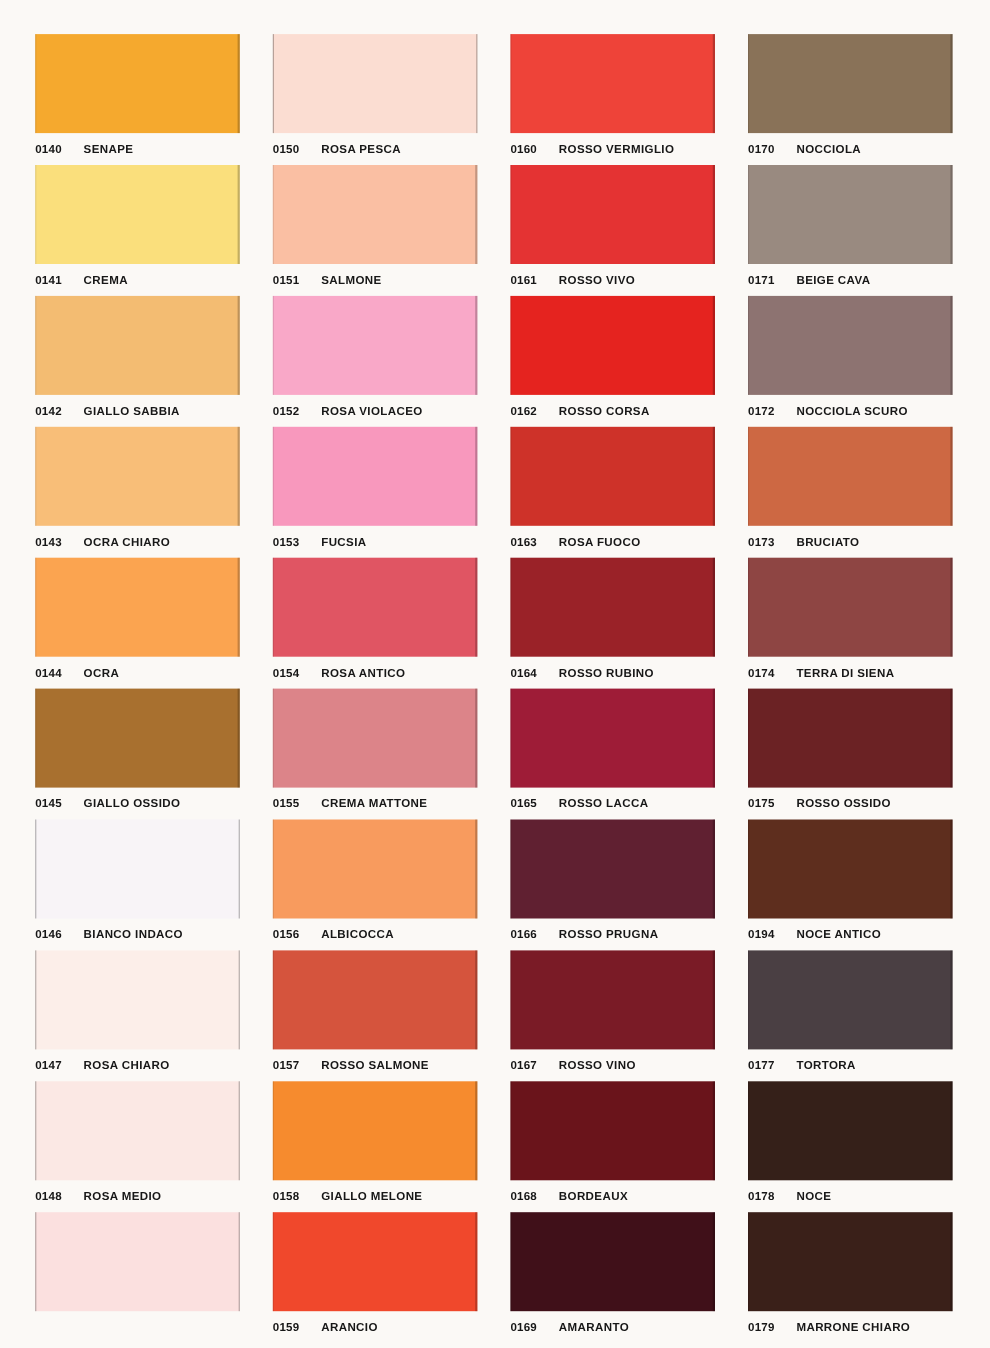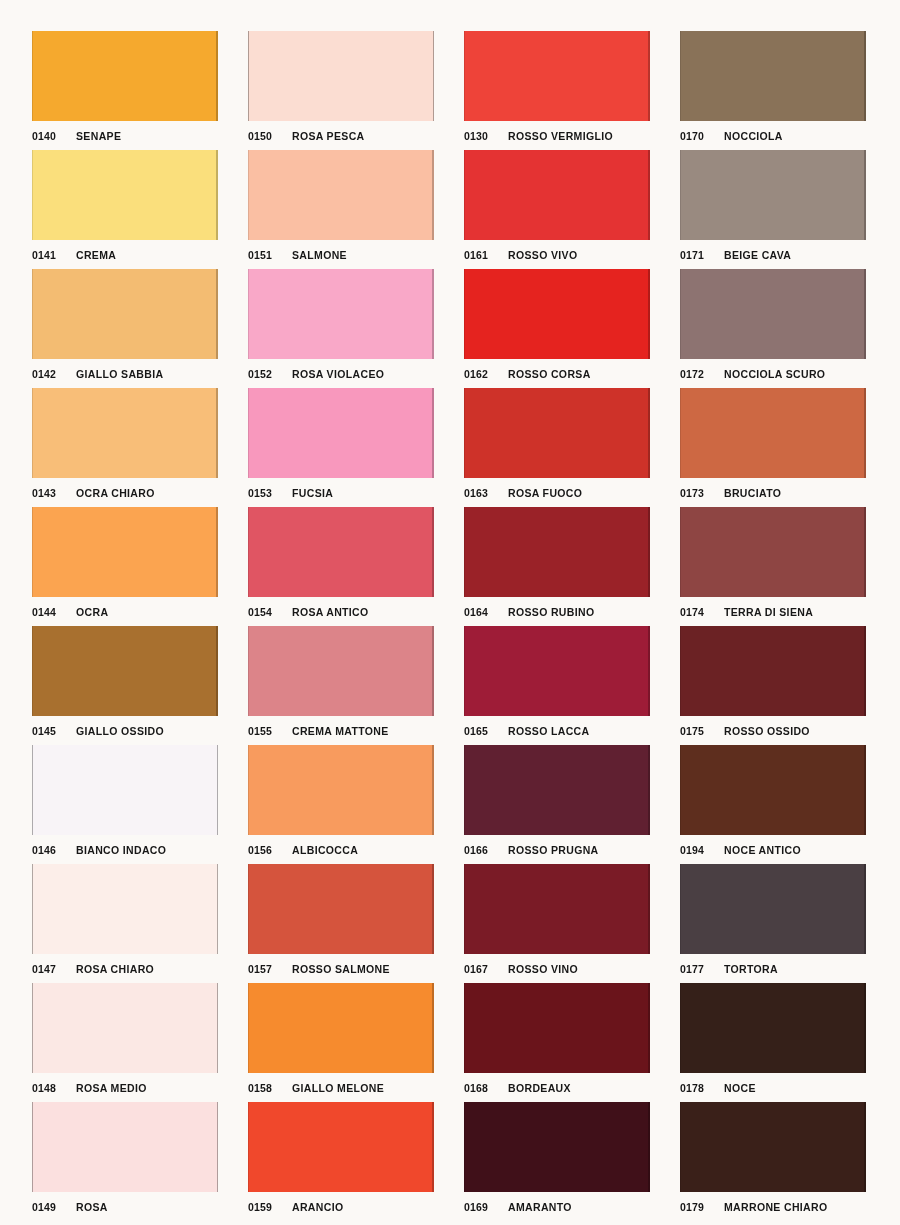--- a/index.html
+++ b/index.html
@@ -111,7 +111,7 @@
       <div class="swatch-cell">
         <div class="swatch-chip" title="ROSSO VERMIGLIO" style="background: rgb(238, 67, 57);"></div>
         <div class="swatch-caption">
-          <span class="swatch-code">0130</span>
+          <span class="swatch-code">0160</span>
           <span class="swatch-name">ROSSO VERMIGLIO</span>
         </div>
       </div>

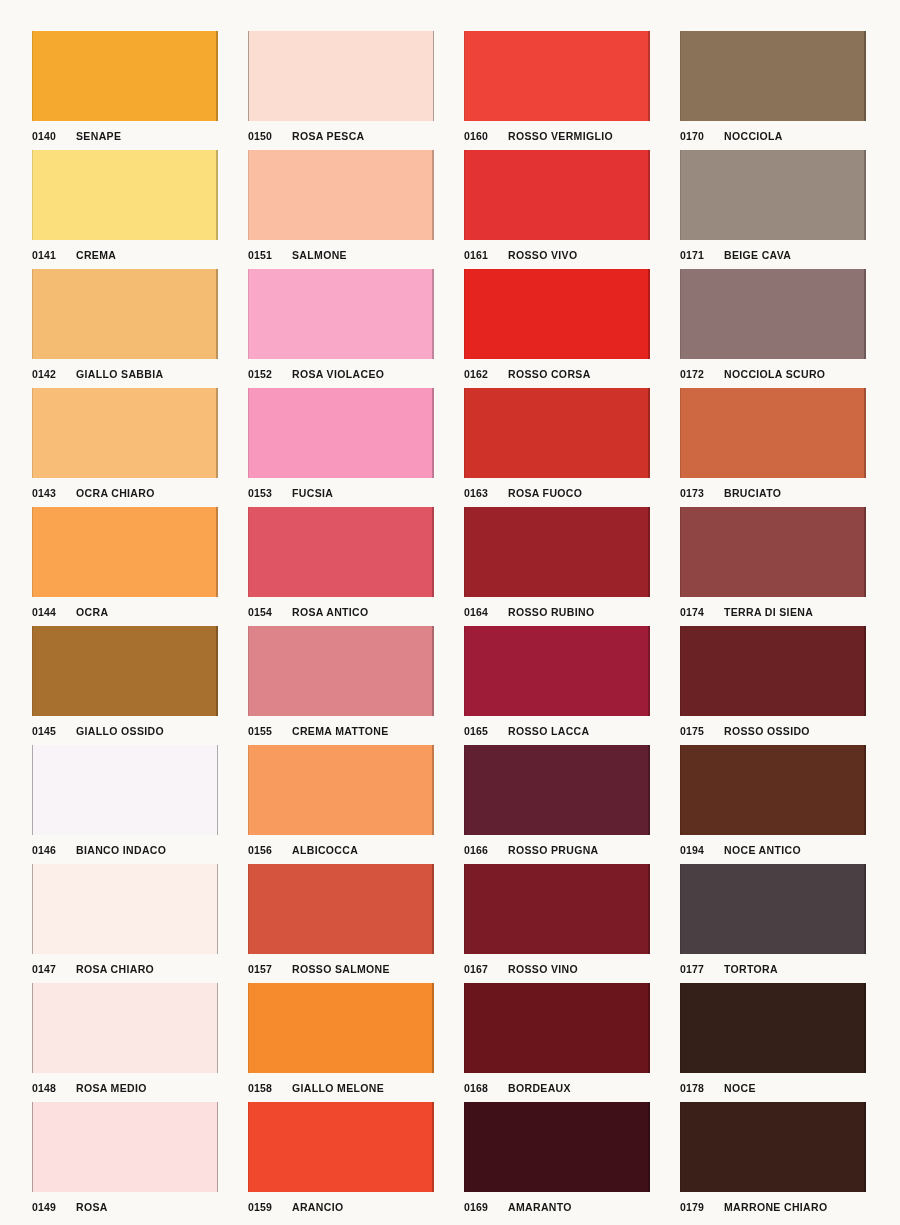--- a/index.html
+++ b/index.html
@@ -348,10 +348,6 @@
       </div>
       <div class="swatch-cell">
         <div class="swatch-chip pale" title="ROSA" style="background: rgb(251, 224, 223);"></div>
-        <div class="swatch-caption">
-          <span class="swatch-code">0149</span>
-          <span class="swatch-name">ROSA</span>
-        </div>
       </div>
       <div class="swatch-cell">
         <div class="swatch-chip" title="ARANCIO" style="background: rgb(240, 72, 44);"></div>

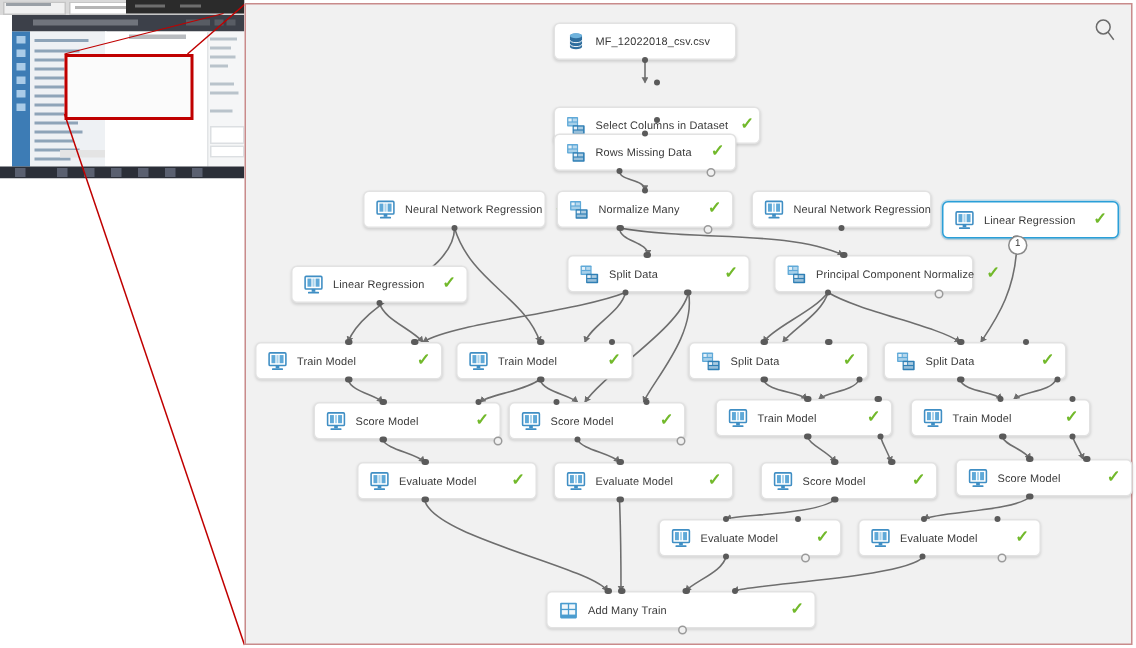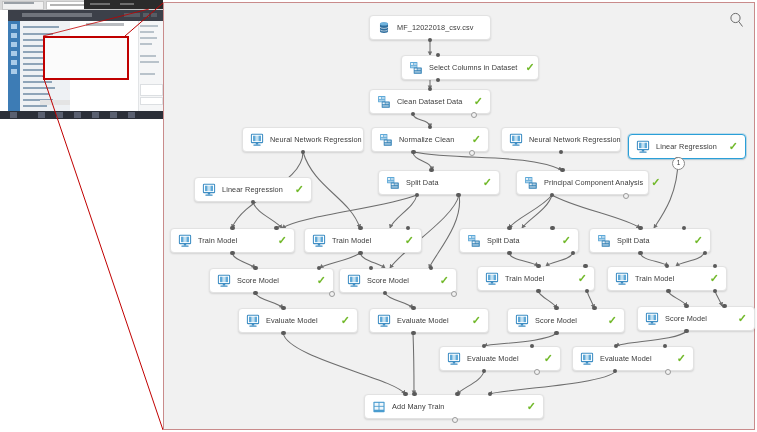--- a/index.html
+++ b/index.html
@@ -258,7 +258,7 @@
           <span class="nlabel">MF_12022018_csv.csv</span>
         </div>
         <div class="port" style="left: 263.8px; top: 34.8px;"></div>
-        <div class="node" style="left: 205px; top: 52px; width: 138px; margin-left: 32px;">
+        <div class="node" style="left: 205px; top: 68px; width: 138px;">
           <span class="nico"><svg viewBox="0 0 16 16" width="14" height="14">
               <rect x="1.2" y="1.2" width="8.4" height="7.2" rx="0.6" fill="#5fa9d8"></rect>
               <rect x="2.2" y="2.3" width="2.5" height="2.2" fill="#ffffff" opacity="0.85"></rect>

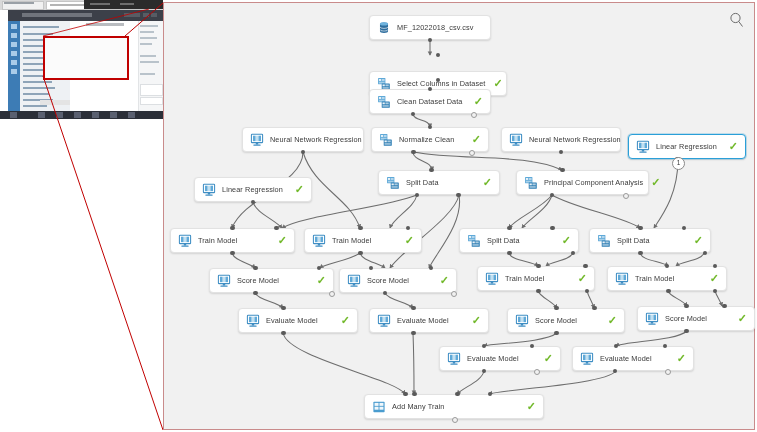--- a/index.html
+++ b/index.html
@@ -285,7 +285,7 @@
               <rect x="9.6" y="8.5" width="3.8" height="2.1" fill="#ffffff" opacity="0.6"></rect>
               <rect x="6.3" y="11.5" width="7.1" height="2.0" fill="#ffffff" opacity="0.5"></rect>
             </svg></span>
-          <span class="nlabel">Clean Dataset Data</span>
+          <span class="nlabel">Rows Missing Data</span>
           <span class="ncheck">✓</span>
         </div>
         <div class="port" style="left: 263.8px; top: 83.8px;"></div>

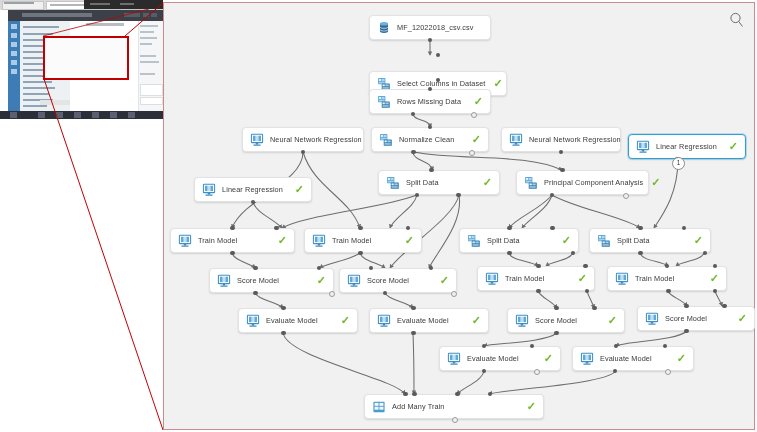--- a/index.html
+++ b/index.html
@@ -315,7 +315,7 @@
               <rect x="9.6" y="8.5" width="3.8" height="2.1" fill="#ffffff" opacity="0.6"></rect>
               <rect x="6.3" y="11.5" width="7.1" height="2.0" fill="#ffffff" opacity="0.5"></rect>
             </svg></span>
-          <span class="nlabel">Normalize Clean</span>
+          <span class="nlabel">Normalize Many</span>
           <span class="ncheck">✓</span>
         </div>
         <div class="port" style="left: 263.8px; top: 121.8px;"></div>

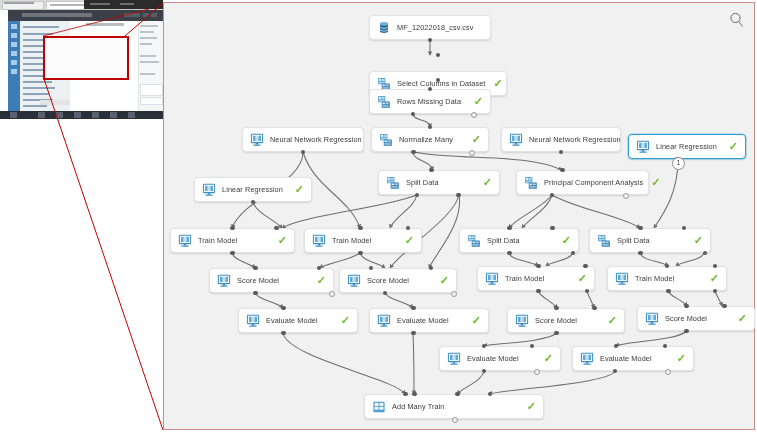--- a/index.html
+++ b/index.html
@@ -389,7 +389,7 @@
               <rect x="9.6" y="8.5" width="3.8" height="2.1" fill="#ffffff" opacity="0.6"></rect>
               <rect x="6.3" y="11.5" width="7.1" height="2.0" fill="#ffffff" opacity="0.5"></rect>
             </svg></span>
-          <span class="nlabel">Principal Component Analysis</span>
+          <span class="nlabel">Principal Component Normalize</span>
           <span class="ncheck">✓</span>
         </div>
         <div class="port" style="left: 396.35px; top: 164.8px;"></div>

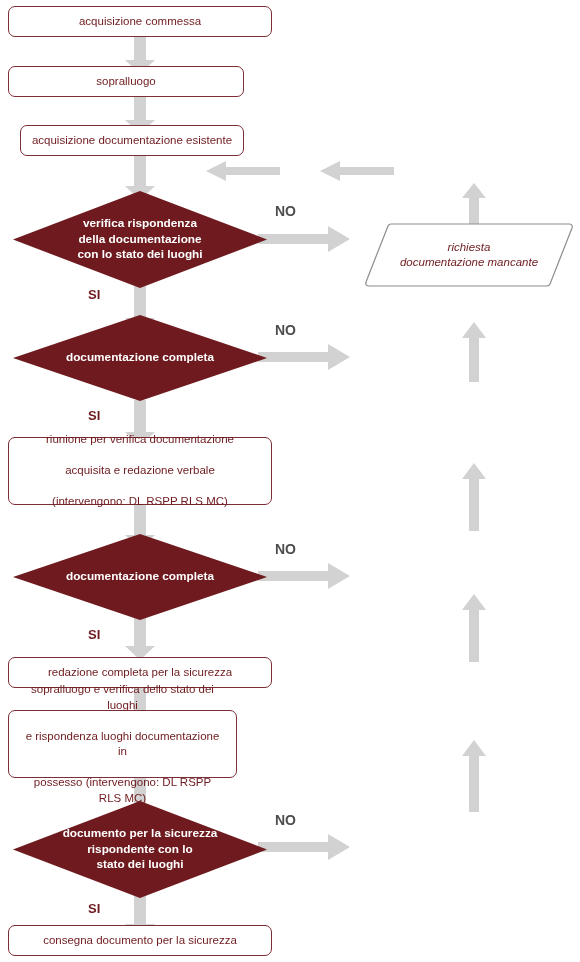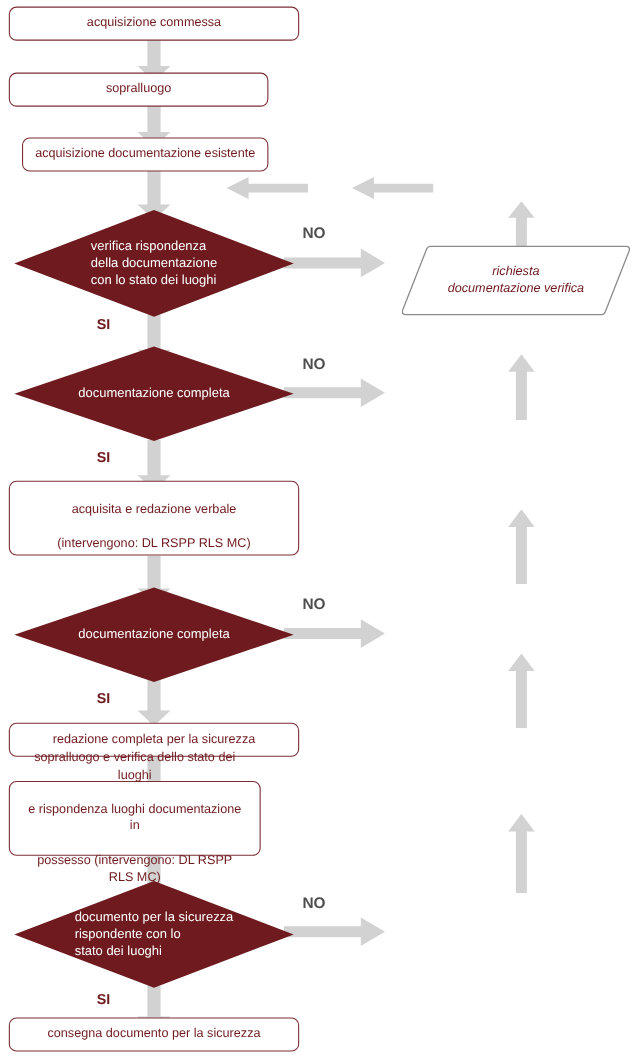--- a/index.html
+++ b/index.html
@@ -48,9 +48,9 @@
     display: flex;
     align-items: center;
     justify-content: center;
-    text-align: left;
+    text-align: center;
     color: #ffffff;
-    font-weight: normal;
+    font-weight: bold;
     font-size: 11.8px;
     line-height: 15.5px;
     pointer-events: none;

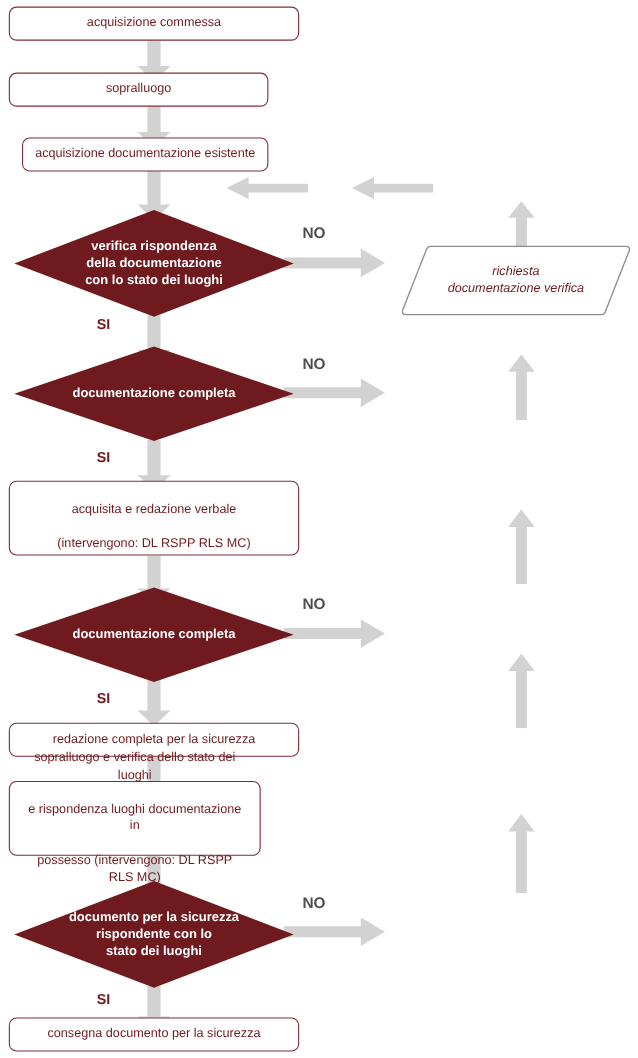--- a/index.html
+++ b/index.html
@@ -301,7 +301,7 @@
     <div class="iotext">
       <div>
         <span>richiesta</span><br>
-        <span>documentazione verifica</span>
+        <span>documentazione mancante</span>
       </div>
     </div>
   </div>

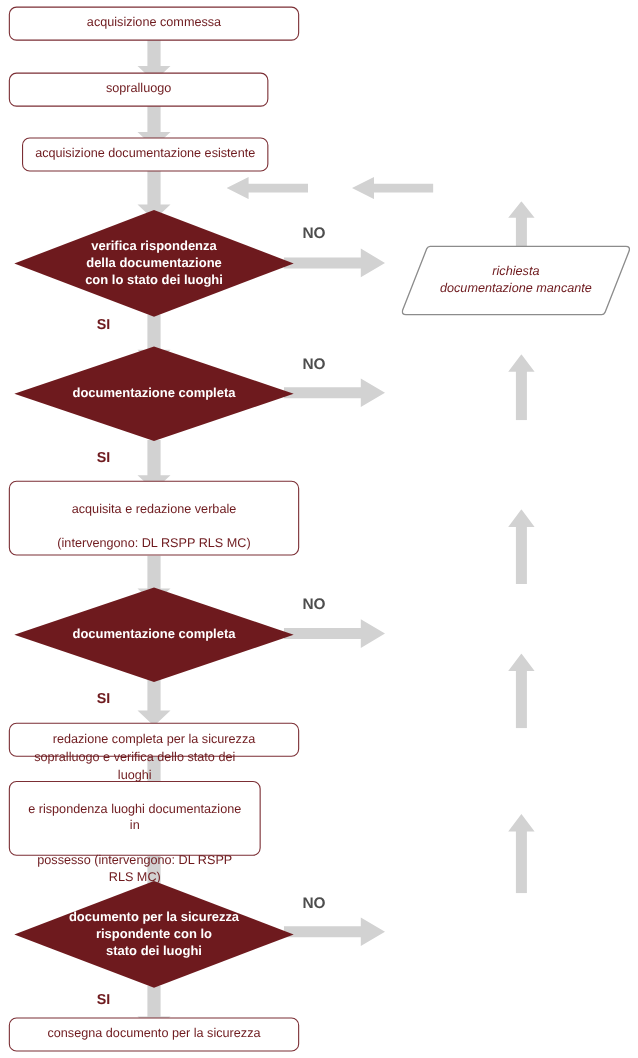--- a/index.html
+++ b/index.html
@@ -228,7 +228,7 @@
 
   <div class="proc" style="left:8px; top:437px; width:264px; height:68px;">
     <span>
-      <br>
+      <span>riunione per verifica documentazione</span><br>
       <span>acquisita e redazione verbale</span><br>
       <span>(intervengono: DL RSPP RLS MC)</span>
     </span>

* * * * * * *

**Task directions**.
Taking the line with "-228,7 +228,7 @@" as the first, copy every line through the end of the entries above exactly, with no others.

**Task response**.
@@ -228,7 +228,7 @@
 
   <div class="proc" style="left:8px; top:437px; width:264px; height:68px;">
     <span>
-      <br>
+      <span>riunione per verifica documentazione</span><br>
       <span>acquisita e redazione verbale</span><br>
       <span>(intervengono: DL RSPP RLS MC)</span>
     </span>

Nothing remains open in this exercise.